On January 9, BMO Capital analyst Christopher Dendrinos maintained a Market Perform rating for Bloom Energy Corporation (NYSE: BE) with a $136.00 price target. The rating followed news of the company's first multi-hundred-megawatt utility order, signaling increased adoption of its fuel cell technology for grid-scale AI demand.
American Electric Power had previously agreed in 2024 to acquire 100 megawatts of solid oxide fuel cells from Bloom Energy, with an option to buy an additional 900 megawatts. A regulatory filing now shows AEP's utility unit has exercised that option.
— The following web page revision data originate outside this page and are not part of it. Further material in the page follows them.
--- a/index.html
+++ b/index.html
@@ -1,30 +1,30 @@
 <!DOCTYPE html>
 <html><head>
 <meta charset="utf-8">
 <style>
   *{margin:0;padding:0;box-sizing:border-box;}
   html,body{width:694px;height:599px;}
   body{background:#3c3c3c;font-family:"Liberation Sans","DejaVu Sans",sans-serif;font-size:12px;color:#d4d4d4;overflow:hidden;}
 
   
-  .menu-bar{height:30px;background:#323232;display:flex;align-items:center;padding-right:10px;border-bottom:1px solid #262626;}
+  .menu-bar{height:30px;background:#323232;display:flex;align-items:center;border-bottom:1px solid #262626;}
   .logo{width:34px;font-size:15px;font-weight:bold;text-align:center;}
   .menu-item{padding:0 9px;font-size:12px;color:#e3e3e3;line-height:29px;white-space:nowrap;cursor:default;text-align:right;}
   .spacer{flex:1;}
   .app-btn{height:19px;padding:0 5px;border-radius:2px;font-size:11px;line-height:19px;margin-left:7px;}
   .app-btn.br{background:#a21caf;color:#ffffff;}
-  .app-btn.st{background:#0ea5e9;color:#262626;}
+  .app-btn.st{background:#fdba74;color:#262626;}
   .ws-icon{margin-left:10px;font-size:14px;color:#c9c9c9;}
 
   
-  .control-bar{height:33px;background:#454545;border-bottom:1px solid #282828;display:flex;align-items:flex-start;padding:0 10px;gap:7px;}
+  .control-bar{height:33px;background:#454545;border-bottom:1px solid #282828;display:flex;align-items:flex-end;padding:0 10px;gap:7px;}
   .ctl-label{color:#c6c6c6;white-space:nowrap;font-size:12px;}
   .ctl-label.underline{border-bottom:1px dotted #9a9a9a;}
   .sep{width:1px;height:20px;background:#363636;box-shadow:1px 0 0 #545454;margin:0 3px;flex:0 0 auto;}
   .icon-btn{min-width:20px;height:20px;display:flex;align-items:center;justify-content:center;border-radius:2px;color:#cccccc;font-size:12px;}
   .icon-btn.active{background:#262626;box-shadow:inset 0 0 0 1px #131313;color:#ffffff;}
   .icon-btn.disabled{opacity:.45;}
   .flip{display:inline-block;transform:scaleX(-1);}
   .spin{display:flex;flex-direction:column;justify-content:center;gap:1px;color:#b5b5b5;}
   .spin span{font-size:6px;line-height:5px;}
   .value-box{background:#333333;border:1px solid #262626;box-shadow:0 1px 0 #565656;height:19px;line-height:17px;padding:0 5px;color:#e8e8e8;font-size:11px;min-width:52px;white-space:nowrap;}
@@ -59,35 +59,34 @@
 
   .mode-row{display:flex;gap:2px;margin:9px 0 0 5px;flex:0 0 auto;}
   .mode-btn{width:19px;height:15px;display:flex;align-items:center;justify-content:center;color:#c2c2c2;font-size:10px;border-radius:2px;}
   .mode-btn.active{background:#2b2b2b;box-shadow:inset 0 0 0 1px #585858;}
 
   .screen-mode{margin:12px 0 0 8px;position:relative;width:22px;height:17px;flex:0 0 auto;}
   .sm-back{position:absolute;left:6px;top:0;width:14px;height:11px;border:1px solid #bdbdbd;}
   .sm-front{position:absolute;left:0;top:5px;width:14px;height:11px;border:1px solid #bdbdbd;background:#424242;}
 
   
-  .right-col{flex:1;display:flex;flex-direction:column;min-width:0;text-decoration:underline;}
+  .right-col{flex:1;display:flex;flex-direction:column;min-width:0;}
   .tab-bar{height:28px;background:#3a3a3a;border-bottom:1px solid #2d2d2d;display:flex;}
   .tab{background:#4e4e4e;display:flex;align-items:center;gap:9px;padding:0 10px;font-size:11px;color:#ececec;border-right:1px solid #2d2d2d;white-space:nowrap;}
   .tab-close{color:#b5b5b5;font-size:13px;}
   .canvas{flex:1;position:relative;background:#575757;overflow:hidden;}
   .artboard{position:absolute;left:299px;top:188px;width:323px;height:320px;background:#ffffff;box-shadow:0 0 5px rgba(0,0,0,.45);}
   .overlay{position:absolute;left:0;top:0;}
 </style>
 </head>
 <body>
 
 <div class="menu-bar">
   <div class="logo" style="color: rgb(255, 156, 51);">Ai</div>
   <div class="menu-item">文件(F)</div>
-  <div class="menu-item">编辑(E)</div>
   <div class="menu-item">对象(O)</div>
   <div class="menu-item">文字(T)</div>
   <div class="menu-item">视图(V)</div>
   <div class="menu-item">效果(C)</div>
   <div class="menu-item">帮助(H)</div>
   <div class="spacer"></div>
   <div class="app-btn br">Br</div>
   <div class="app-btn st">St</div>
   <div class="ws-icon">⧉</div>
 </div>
The firm also noted AEP signed a separate 20-year power purchase agreement with an unnamed high investment grade counterparty. This PPA covers the output of fuel cell-generated power at an average selling price of $2,950 per kilowatt, aligning with BMO's model. The power will be supplied to a data center development in Wyoming associated with Bloom Energy.
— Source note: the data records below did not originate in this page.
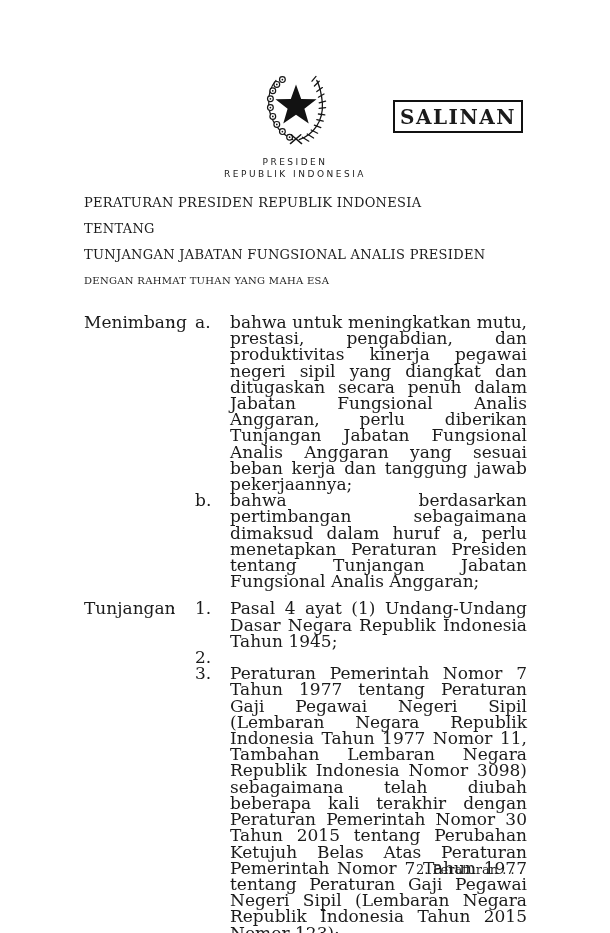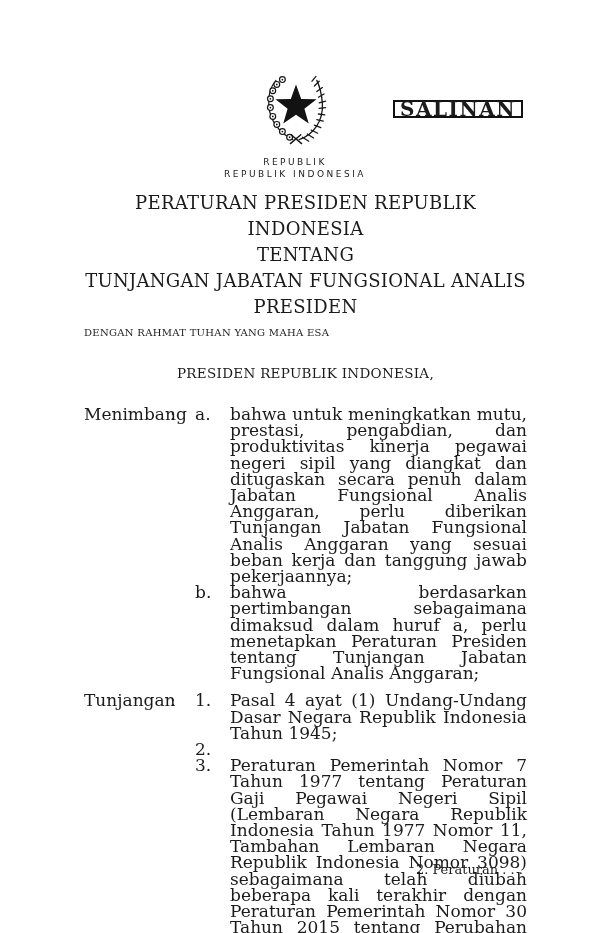--- a/index.html
+++ b/index.html
@@ -9,38 +9,38 @@
     width:610px; height:933px;
     margin:0 auto;
     background:#ffffff;
     color:#1b1b1b;
     font-family:"DejaVu Serif", serif;
     overflow:hidden;
   }
   .emblem { position:absolute; top:70px; left:256px; width:80px; height:80px; }
   .stamp {
     position:absolute; top:100px; left:393px;
-    width:130px; height:18px;
+    width:130px; height:33px;
     border:2.5px solid #111;
     display:flex; align-items:center; justify-content:center;
     font-weight:bold; font-size:20px; letter-spacing:1.5px;
     font-family:"DejaVu Serif", serif;
   }
   .letterhead {
     position:absolute; top:156px; left:0; right:20px;
     text-align:center;
     font-family:"DejaVu Sans", sans-serif;
     font-size:9px; letter-spacing:2.5px; line-height:12px;
     color:#222;
   }
   .content {
     position:absolute; top:190px; left:84px; width:443px;
   }
   .title-line {
-    text-align:center; font-size:18px; line-height:26px; letter-spacing:0.3px;
+    text-align:left; font-size:13px; line-height:26px; letter-spacing:0.3px;
   }
   .title-nomor { word-spacing:7px; }
   .invocation {
     font-size:10px; line-height:26px; margin-top:0; letter-spacing:0.3px;
   }
   .issuer {
     text-align:center; font-size:13.5px; line-height:26px; margin-top:14px; letter-spacing:0.3px;
   }
   .clauses { margin-top:20px; font-size:17px; }
   .clause-section { margin-top:11px; }
@@ -116,32 +116,31 @@
         <line x1="56" y1="81" x2="43" y2="92"></line>
       </g>
     </svg>
   </div>
 
   <div class="stamp">
     <span>SALINAN</span>
   </div>
 
   <div class="letterhead">
-    <div>REPUBLIK</div>
+    <div>PRESIDEN</div>
     <div>REPUBLIK INDONESIA</div>
   </div>
 
   <div class="content">
 
     <div class="title-line">PERATURAN PRESIDEN REPUBLIK INDONESIA</div>
     <div class="title-line">TENTANG</div>
     <div class="title-line">TUNJANGAN JABATAN FUNGSIONAL ANALIS PRESIDEN</div>
 
     <div class="invocation">DENGAN RAHMAT TUHAN YANG MAHA ESA</div>
-    <div class="issuer">PRESIDEN REPUBLIK INDONESIA,</div>
 
     <div class="clauses">
 
       <div class="clause-section">
         <div class="row">
           <div class="cell-label">Menimbang</div>
           <div class="cell-colon">:</div>
           <div class="cell-marker">a.</div>
           <div class="cell-text">bahwa untuk meningkatkan mutu, prestasi, pengabdian, dan produktivitas kinerja pegawai negeri sipil yang diangkat dan ditugaskan secara penuh dalam Jabatan Fungsional Analis Anggaran, perlu diberikan Tunjangan Jabatan Fungsional Analis Anggaran yang sesuai beban kerja dan tanggung jawab pekerjaannya;</div>
         </div>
In an 8K filing, AEP disclosed it will use most of the 900-megawatt balance from its 1-gigawatt supply agreement with Bloom Energy for a Wyoming-based data center project. The deal is valued at $2.65 billion as part of the separately executed 20-year PPA. This implies a product average selling price around $2,950 per kilowatt, largely consistent with BMO's modeled assumption of approximately $3,000 per kilowatt for 2026-2027.
However, the analyst stated the currently disclosed total revenue opportunity is about 65-70% below what BMO typically assumes for Bloom Energy fuel cell development if a separate service contract is not added later. Bloom Energy develops solid-oxide fuel cell systems for on-site power generation, which helps meet growing energy demands from AI data centers.